Assignment: Search term "with": copy each line of the records that contains it.

The input:
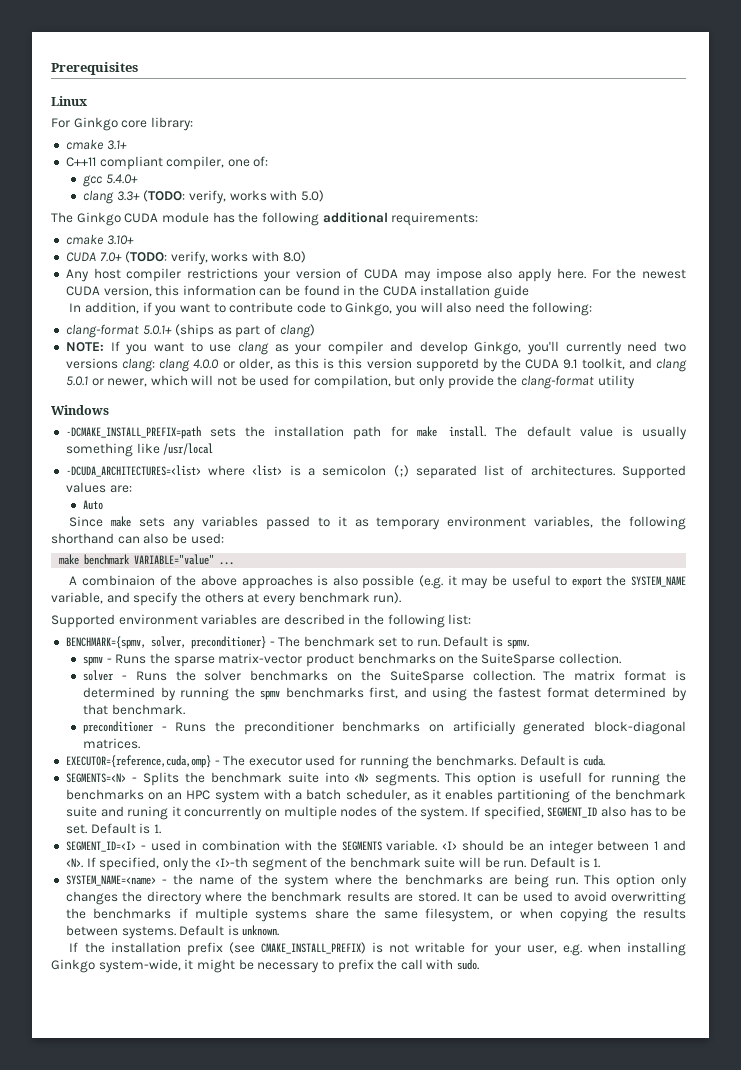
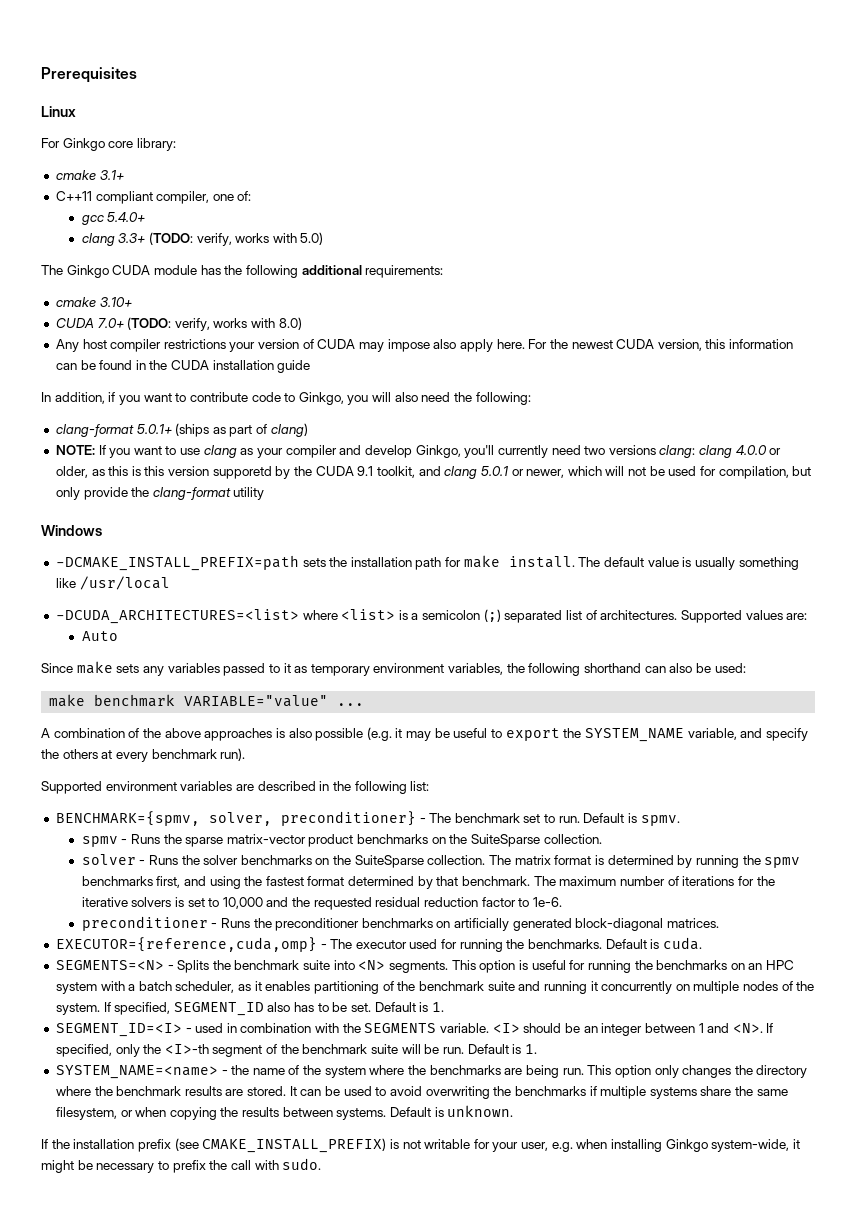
- A combinaion of the above approaches is also possible (e.g. it may be useful to export the SYSTEM_NAME variable, and specify the others at every benchmark run).
+ A combination of the above approaches is also possible (e.g. it may be useful to export the SYSTEM_NAME variable, and specify the others at every benchmark run).
+ The maximum number of iterations for the iterative solvers is set to 10,000 and the requested residual reduction factor to 1e-6.
- This option is usefull for running the benchmarks on an HPC system with a batch scheduler, as it enables partitioning of the benchmark suite and runing it concurrently on multiple nodes of the system.
+ This option is useful for running the benchmarks on an HPC system with a batch scheduler, as it enables partitioning of the benchmark suite and running it concurrently on multiple nodes of the system.
- It can be used to avoid overwritting the benchmarks if multiple systems share the same filesystem, or when copying the results between systems.
+ It can be used to avoid overwriting the benchmarks if multiple systems share the same filesystem, or when copying the results between systems.

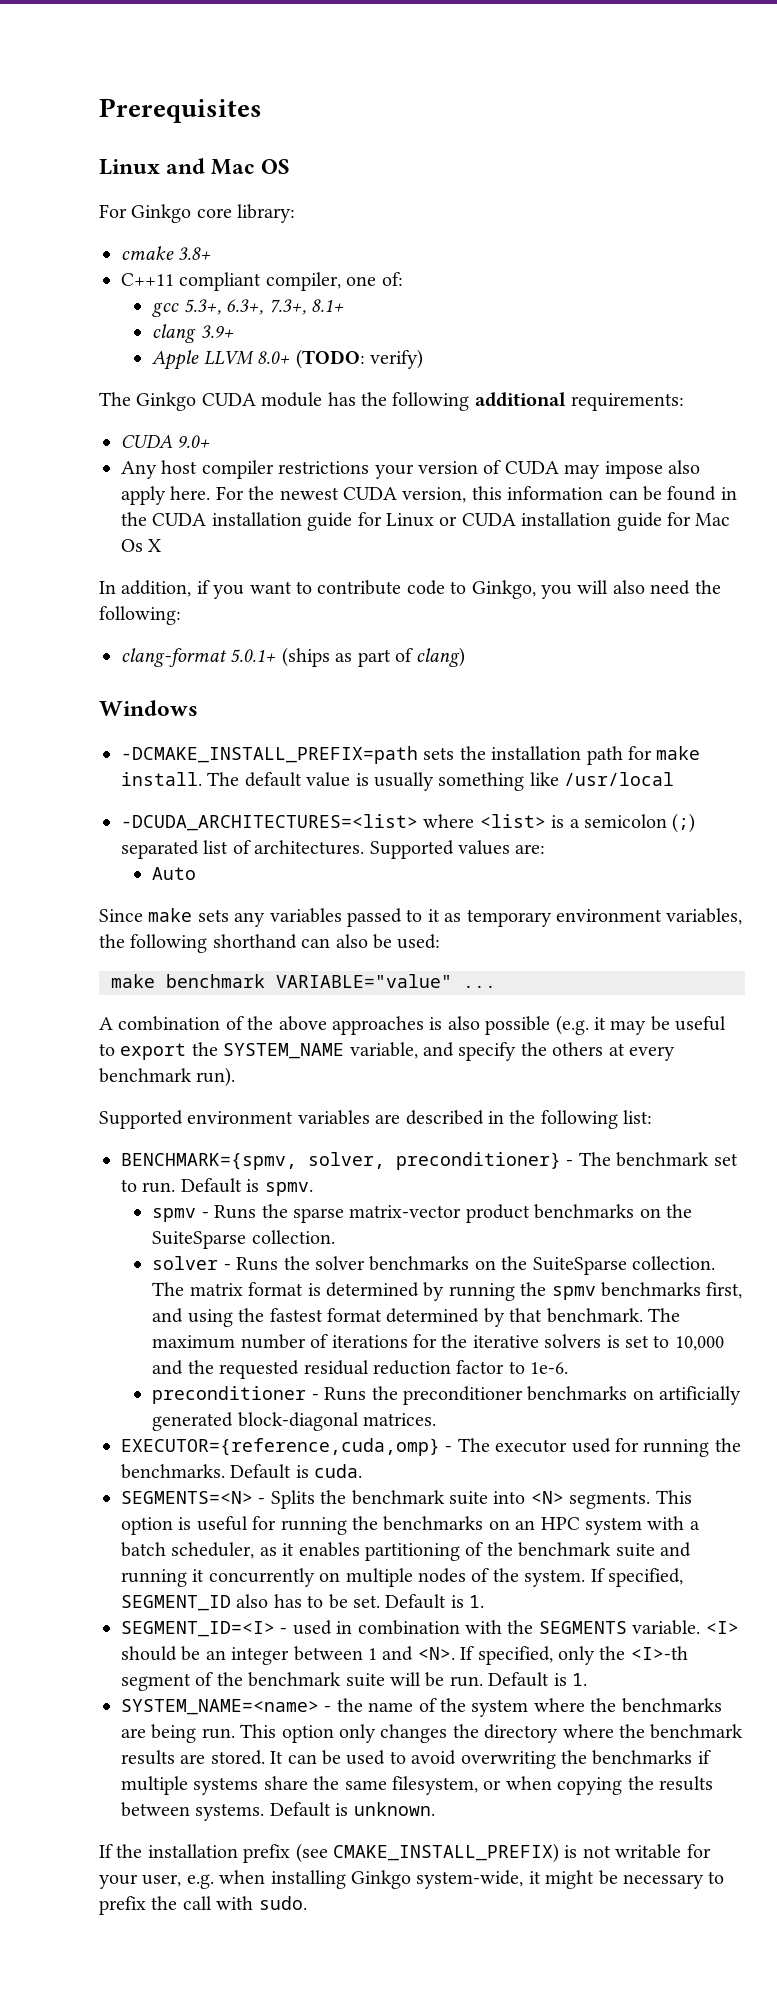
- Linux
+ Linux and Mac OS
- cmake 3.1+
+ cmake 3.8+
- gcc 5.4.0+
- clang 3.3+ (TODO: verify, works with 5.0)
+ gcc 5.3+, 6.3+, 7.3+, 8.1+
+ clang 3.9+
+ Apple LLVM 8.0+ (TODO: verify)
- cmake 3.10+
- CUDA 7.0+ (TODO: verify, works with 8.0)
+ CUDA 9.0+
- For the newest CUDA version, this information can be found in the CUDA installation guide
+ For the newest CUDA version, this information can be found in the CUDA installation guide for Linux or CUDA installation guide for Mac Os X
- NOTE: If you want to use clang as your compiler and develop Ginkgo, you'll currently need two versions clang: clang 4.0.0 or older, as this is this version supporetd by the CUDA 9.1 toolkit, and clang 5.0.1 or newer, which will not be used for compilation, but only provide the clang-format utility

Expected answer:
- This option is usefull for running the benchmarks on an HPC system with a batch scheduler, as it enables partitioning of the benchmark suite and runing it concurrently on multiple nodes of the system.
+ This option is useful for running the benchmarks on an HPC system with a batch scheduler, as it enables partitioning of the benchmark suite and running it concurrently on multiple nodes of the system.
- clang 3.3+ (TODO: verify, works with 5.0)
- CUDA 7.0+ (TODO: verify, works with 8.0)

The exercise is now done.